WHAT THE EXERCISE ASKS:
Working from the records below, repeat exactly the lines starting at the line that contains "position:relative; height:16px; box-sizing:border-box;" and ending at the line that contains "right:0; top:1px; height:26px;", inclusive.

*** Opening of EXERCISE INPUT ***

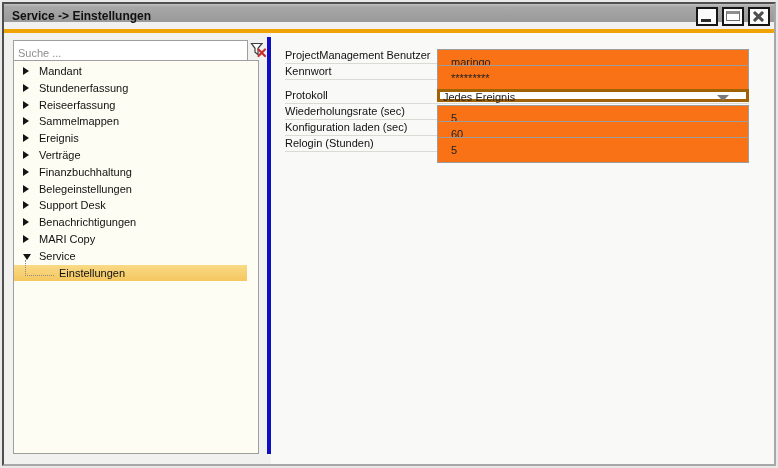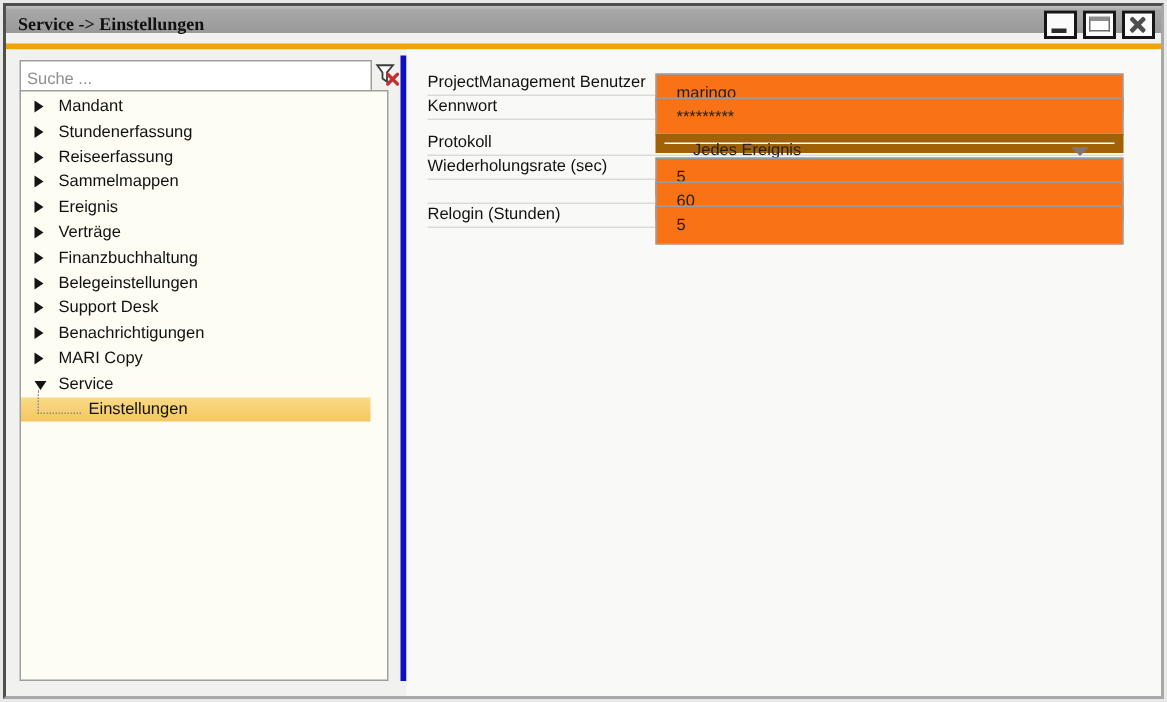--- a/index.html
+++ b/index.html
@@ -8,7 +8,7 @@
   .mid { width:100%; height:100%; box-sizing:border-box; border:2px solid; border-color:#4F4F4F #A8A8A8 #A8A8A8 #4F4F4F; position:relative; background:#F1F1F0; overflow:hidden; }
 
   
-  .titlebar { position:absolute; left:0; right:0; top:0; height:18px; background:linear-gradient(#C2C2C2,#A8A8A8 15%,#999999);font-family:Liberation Serif, serif; }
+  .titlebar { position:absolute; left:0; right:0; top:0; height:18px; background:linear-gradient(#C2C2C2,#A8A8A8 15%,#999999); }
   .title-text { position:absolute; left:8px; top:0; line-height:25px; font-size:12px; font-weight:bold; color:#111; }
   .win-btn { position:absolute; top:3px; width:22px; height:19px; background:#FBFBFB; border:2px solid #161616; box-sizing:border-box; cursor:default; }
   .btn-min { right:56px; } .btn-max { right:30px; } .btn-close { right:4px; }

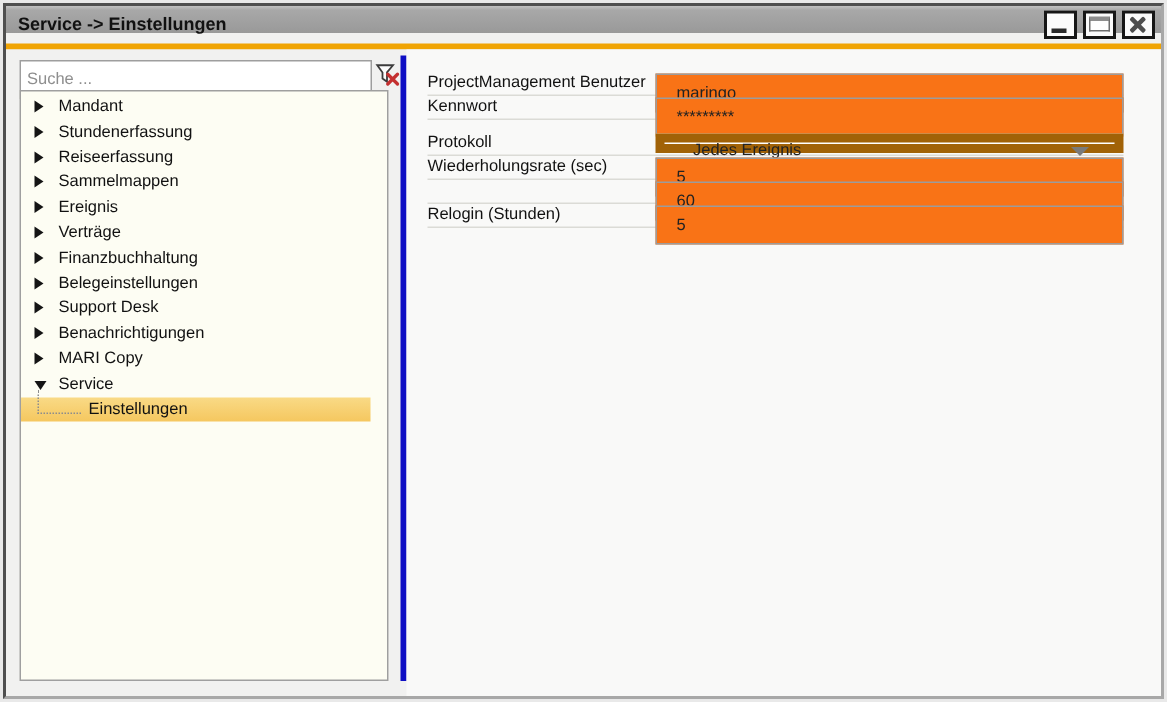--- a/index.html
+++ b/index.html
@@ -45,7 +45,7 @@
   .form-row { position:relative; height:16px; box-sizing:border-box; border-bottom:1px solid #DBDBD6; }
   .form-label { position:absolute; left:0; top:1px; font-size:11px; color:#111; white-space:nowrap;text-align:right; }
   .form-input { position:absolute; left:152px; right:0; top:1px; height:26px; box-sizing:border-box; border:1px solid #9C9C9C; background:#f97316; font-size:11px; padding:0 13px; color:#222; font-family:"Liberation Sans", sans-serif; }
-  .combo { position:absolute; left:152px; right:0; top:1px; height:13px; box-sizing:border-box; border:6px solid #a16207; background:#FFF; font-size:11px; padding:0 19px; color:#222; line-height:11px; cursor:default; }
+  .combo { position:absolute; left:152px; right:0; top:1px; height:13px; box-sizing:border-box; border:3px solid #a16207; background:#FFF; font-size:11px; padding:0 3px; color:#222; line-height:11px; cursor:default; }
   .dd-arrow { position:absolute; right:17px; top:3px; width:0; height:0; border-left:6px solid transparent; border-right:6px solid transparent; border-top:6px solid #7A7A7A; }
 </style>
 </head>

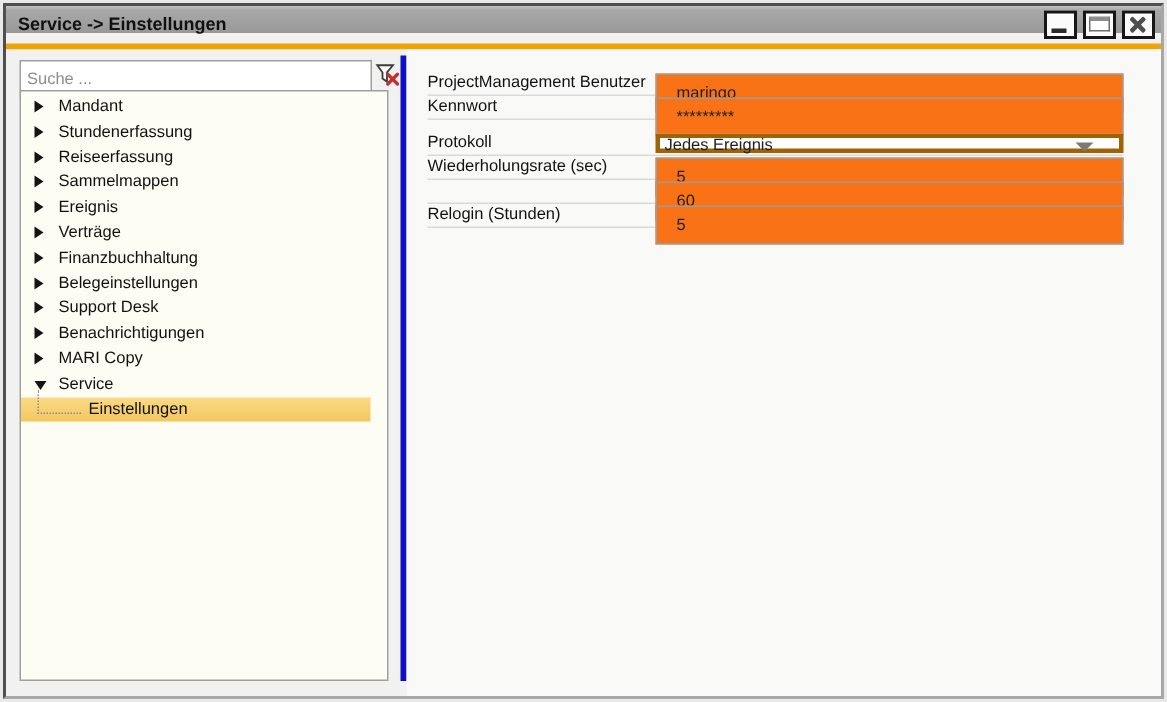--- a/index.html
+++ b/index.html
@@ -162,6 +162,7 @@
           <input class="form-input" type="text" value="5" style="">
         </div>
         <div class="form-row">
+          <span class="form-label">Konfiguration laden (sec)</span>
           <input class="form-input" type="text" value="60" style="">
         </div>
         <div class="form-row">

*** Close of EXERCISE INPUT ***

WRITTEN SOLUTION:
   .form-row { position:relative; height:16px; box-sizing:border-box; border-bottom:1px solid #DBDBD6; }
   .form-label { position:absolute; left:0; top:1px; font-size:11px; color:#111; white-space:nowrap;text-align:right; }
   .form-input { position:absolute; left:152px; right:0; top:1px; height:26px; box-sizing:border-box; border:1px solid #9C9C9C; background:#f97316; font-size:11px; padding:0 13px; color:#222; font-family:"Liberation Sans", sans-serif; }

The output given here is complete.